Ma se vogliamo capire perché questo accade e come porvi fine, dobbiamo parlare dei decenni che lo hanno preceduto. La de-eccezionalizzazione del 7 ottobre è stata davvero essenziale per il nostro modo di lavorare.
È rischioso parlare in questo modo oggi, quando si è israeliani in Israele…
È molto difficile e persino spaventoso. Un mio amico giornalista è stato attaccato in casa da estremisti ebrei perché aveva denunciato il massacro di bambini a Gaza da parte di Israele. Io potrei essere il prossimo. Allo stesso tempo, la mia posizione rimane privilegiata rispetto al resto della nostra squadra.
I nostri colleghi palestinesi, cittadini israeliani, si sentono messi a tacere. Dal 7 ottobre sono passibili di arresto, come decine di altre persone, semplicemente per aver postato qualcosa su Facebook, per aver messo un like a qualcosa. Sono messi a tacere in un modo molto peggiore rispetto a noi ebrei israeliani.
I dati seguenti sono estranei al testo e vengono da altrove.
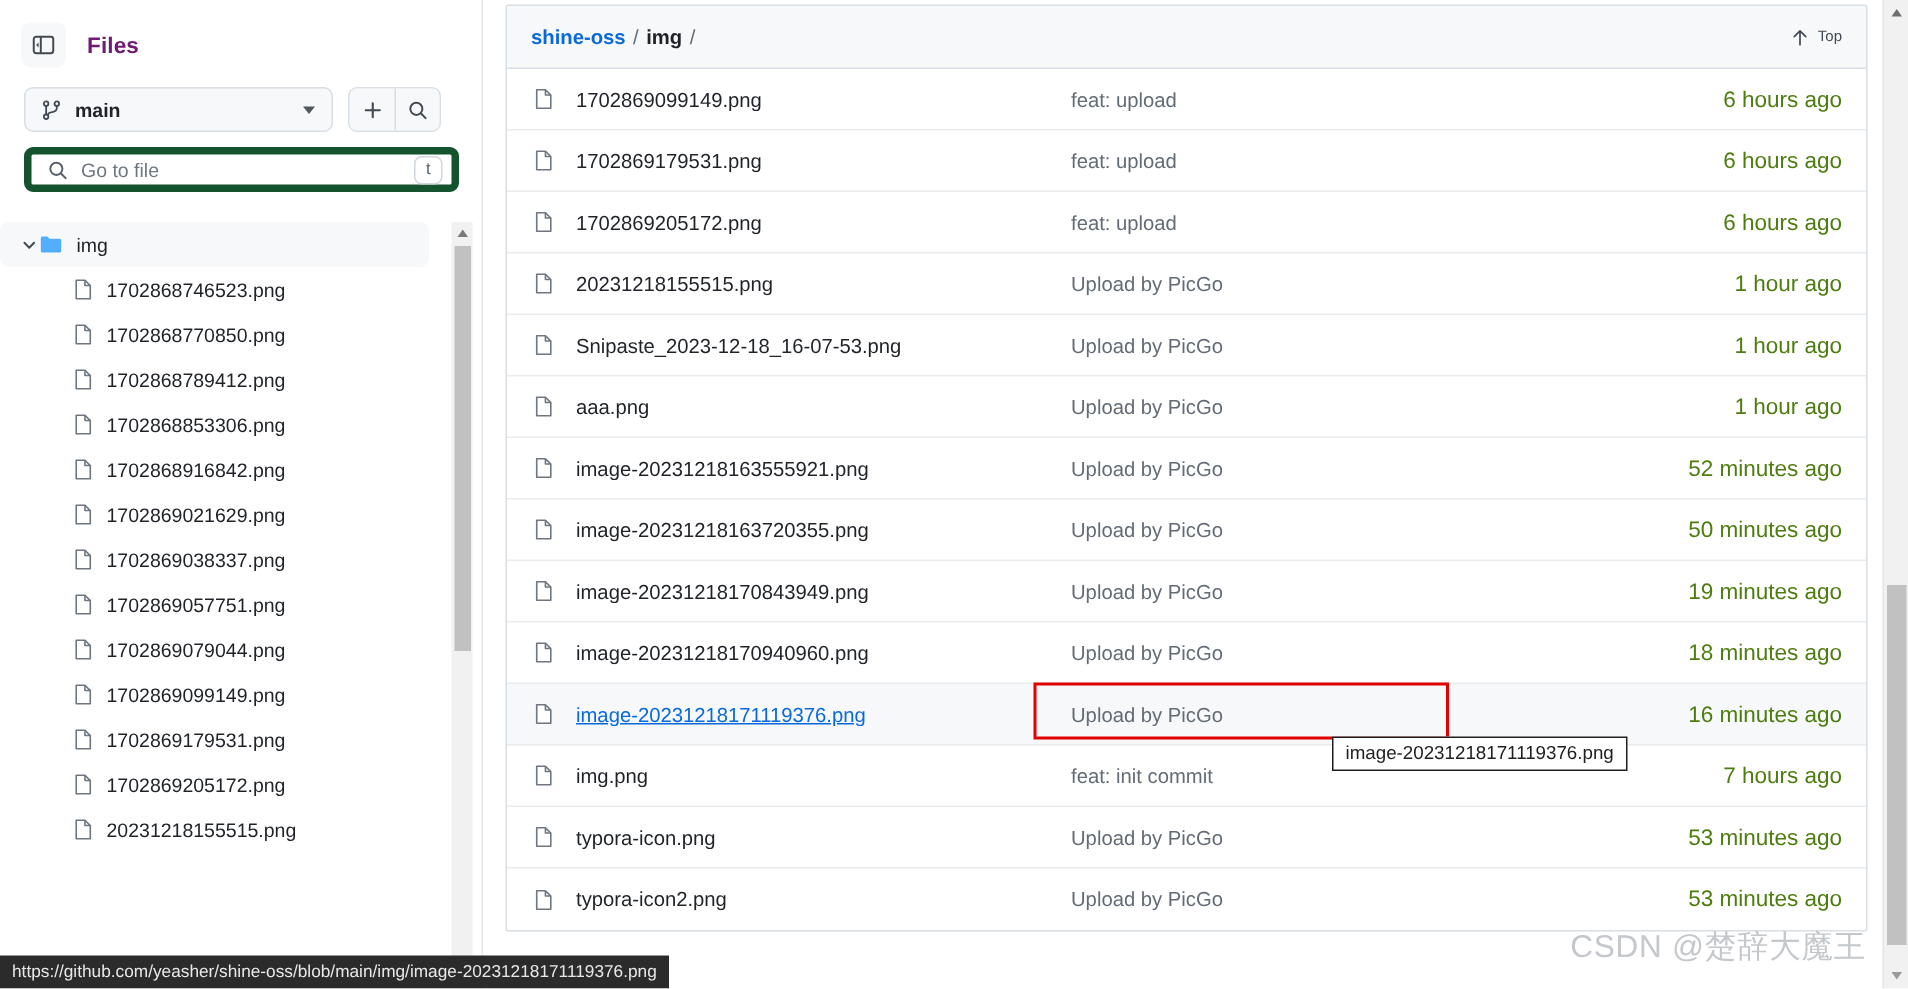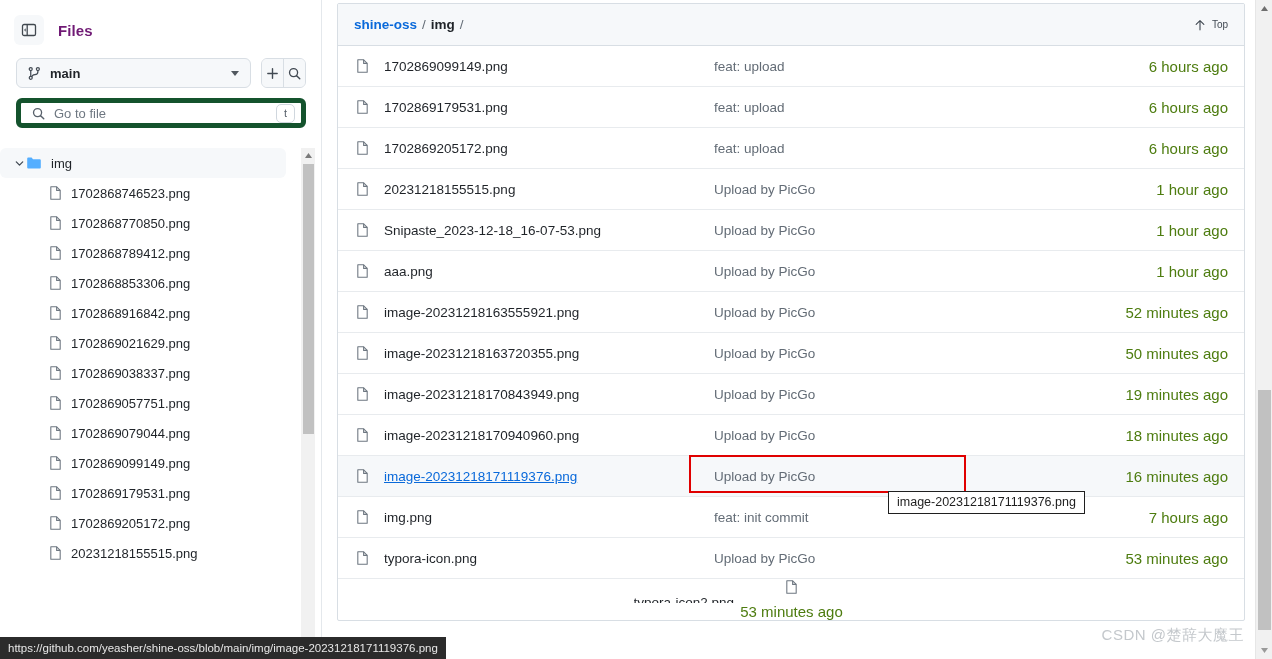"main" .branch-select { width: 235px -> 206px }
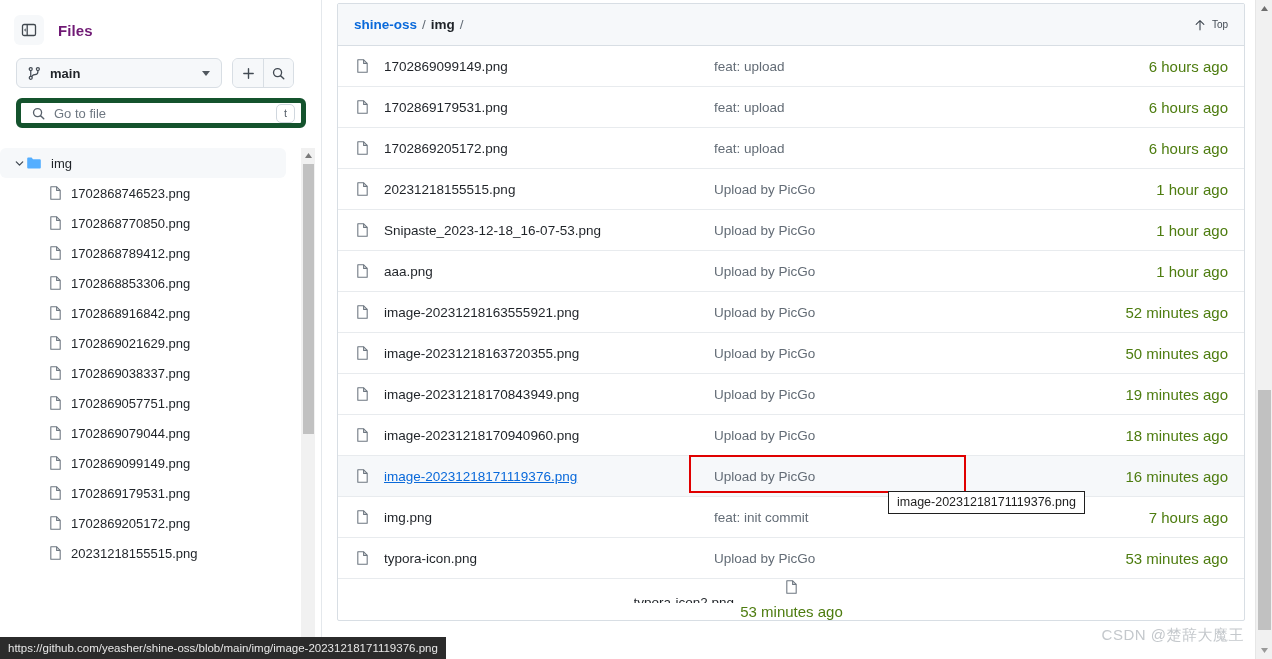"typora-icon2.png" .frow:last-child { flex-direction: column -> none }
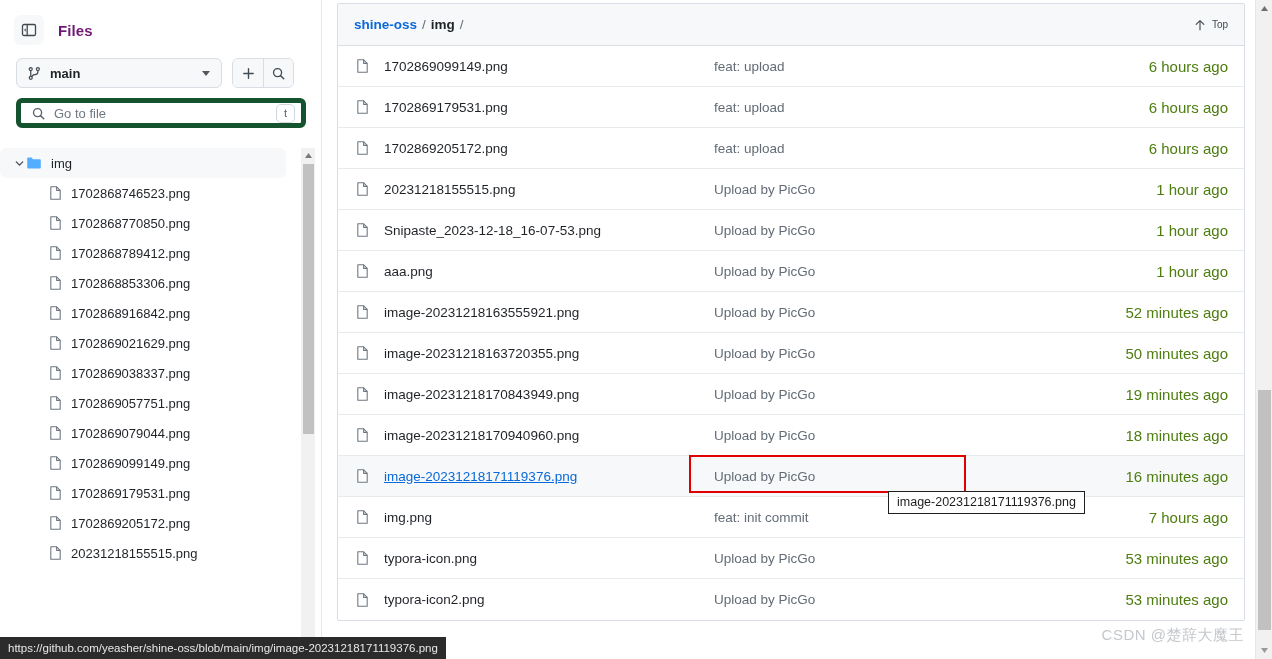"CSDN @楚辞大魔王" .watermark { font-size: 15px -> 21px }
E, naturalmente, abbiamo i nostri colleghi a Gaza che stanno lottando per le loro vite. Alcuni hanno visto uccidere i propri familiari, altri sono sfuggiti per poco ai bombardamenti. Uno dei nostri ex collaboratori è stato ucciso con tutta la sua famiglia.
Israele ha paura del giornalismo. Impedire ai giornalisti stranieri di entrare serve a distorcere l’opinione pubblica e mondiale con questo argomento: “Non credete a nulla di ciò che sentite dai palestinesi. I loro giornalisti non sono affidabili”. Israele non potrebbe parlare dei giornalisti internazionali in questo modo, nessuno potrebbe ignorare i loro resoconti.
Inoltre, l’indignazione internazionale sarebbe completamente diversa se tanti giornalisti stranieri che lavorano per media noti e rispettati fossero stati uccisi da Israele. Questo va condannato con fermezza: Israele ha ucciso un numero senza precedenti di giornalisti palestinesi.